Consensus | Actual | Previous | Revised | |
---|---|---|---|---|
Quarter over Quarter | 0.0% | 0.0% | -0.3% | -0.2% |
Year over Year | 0.4% | 0.4% | 1.9% |
Highlights
Household spending edged up a quarterly 0.1 percent following a 0.4 percent drop in the third quarter and gross fixed capital formation advanced a solid 1.5 percent. Within the latter, business investment was up a healthy 4.8 percent, more than reversing the third quarter's 3.2 percent drop. However, government expenditure was down 0.2 percent, its first negative print since the start of 2021. Business inventories added 1.1 percentage points but this was more than fully accounted for by alignment and balancing factors.
Consequently, headline growth would have been stronger but for foreign trade which subtracted some 0.8 percentage points. The negative impact here reflected a 1.0 percent slide in exports compounded by a 1.5 percent increase in imports.
The fourth quarter data were just a little softer than expected by the BoE which last week estimated an increase of 0.1 percent. However, with stagnation last quarter masking a sizeable 0.5 percent decline in total output in December, today's update sets the scene for a probable weak first quarter and, most likely, recession by the middle of the year. Still, with the UK's ECDI at minus 1 and the ECDI-P at minus 5, in general economic activity is broadly matching market expectations and Bank Rate may well go up again next month.
Market Consensus Before Announcement
Definition
Description
Each financial market reacts differently to GDP data because of their focus. For example, equity market participants cheer healthy economic growth because it improves the corporate profit outlook while weak growth generally means anemic earnings. Equities generally drop on disappointing growth and climb on good growth prospects.

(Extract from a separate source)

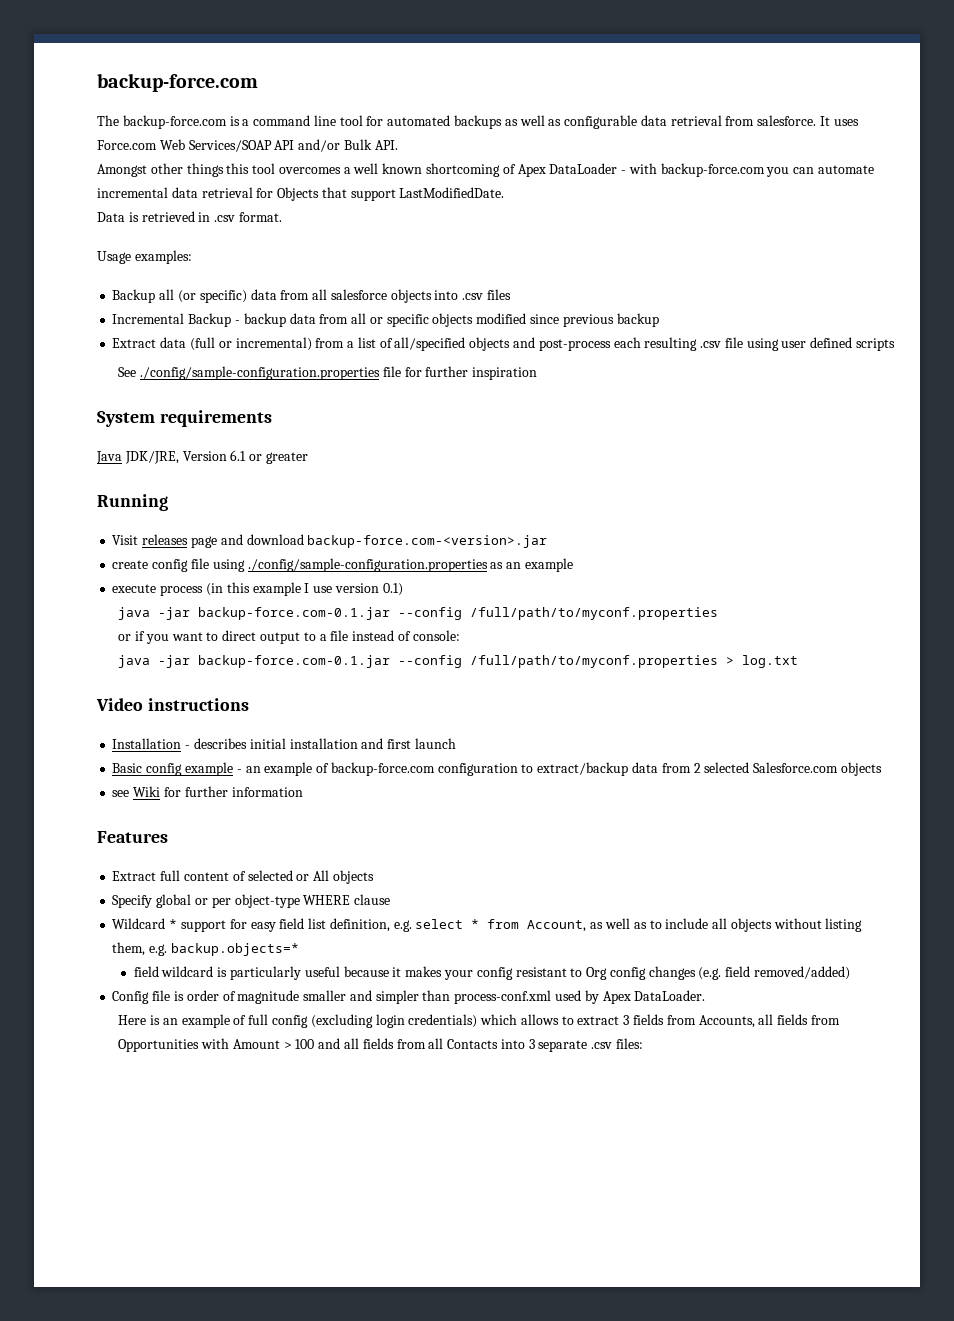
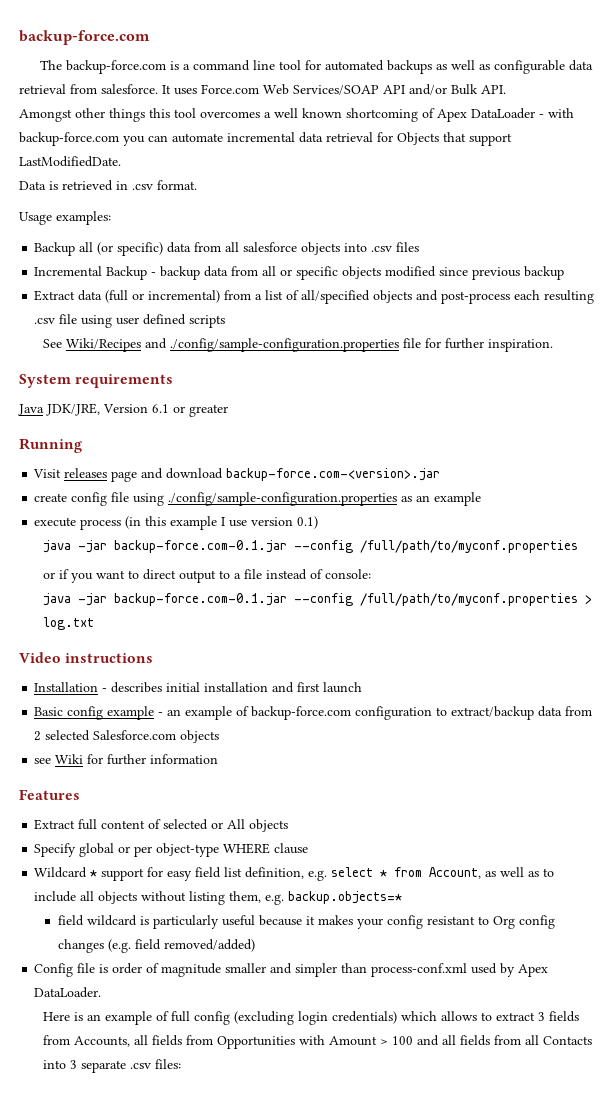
(137, 372) none -> [65,338,167,352] Wiki/Recipes and
[472,367,538,380] inspiration -> [487,339,553,352] inspiration.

Bond or fixed income markets are contrarians. They prefer weak growth so that there is less of a chance of higher central bank interest rates and inflation. When GDP growth is poor or negative it indicates anemic or negative economic activity. Bond prices will rise and interest rates will fall. When growth is positive and good, interest rates will be higher and bond prices lower.
Currency traders prefer healthy growth and higher interest rates. Both lead to increased demand for a local currency. However, inflationary pressures put pressure on a currency regardless of growth. For example, if the UK reports that the consumer price index has risen more than the Bank of England's 2 percent inflation target, demand for sterling could decline. Similarly, when the Bank of England lowers interest rates, the pound sterling weakens. (Currency traders also watch the interest rate spread between countries.)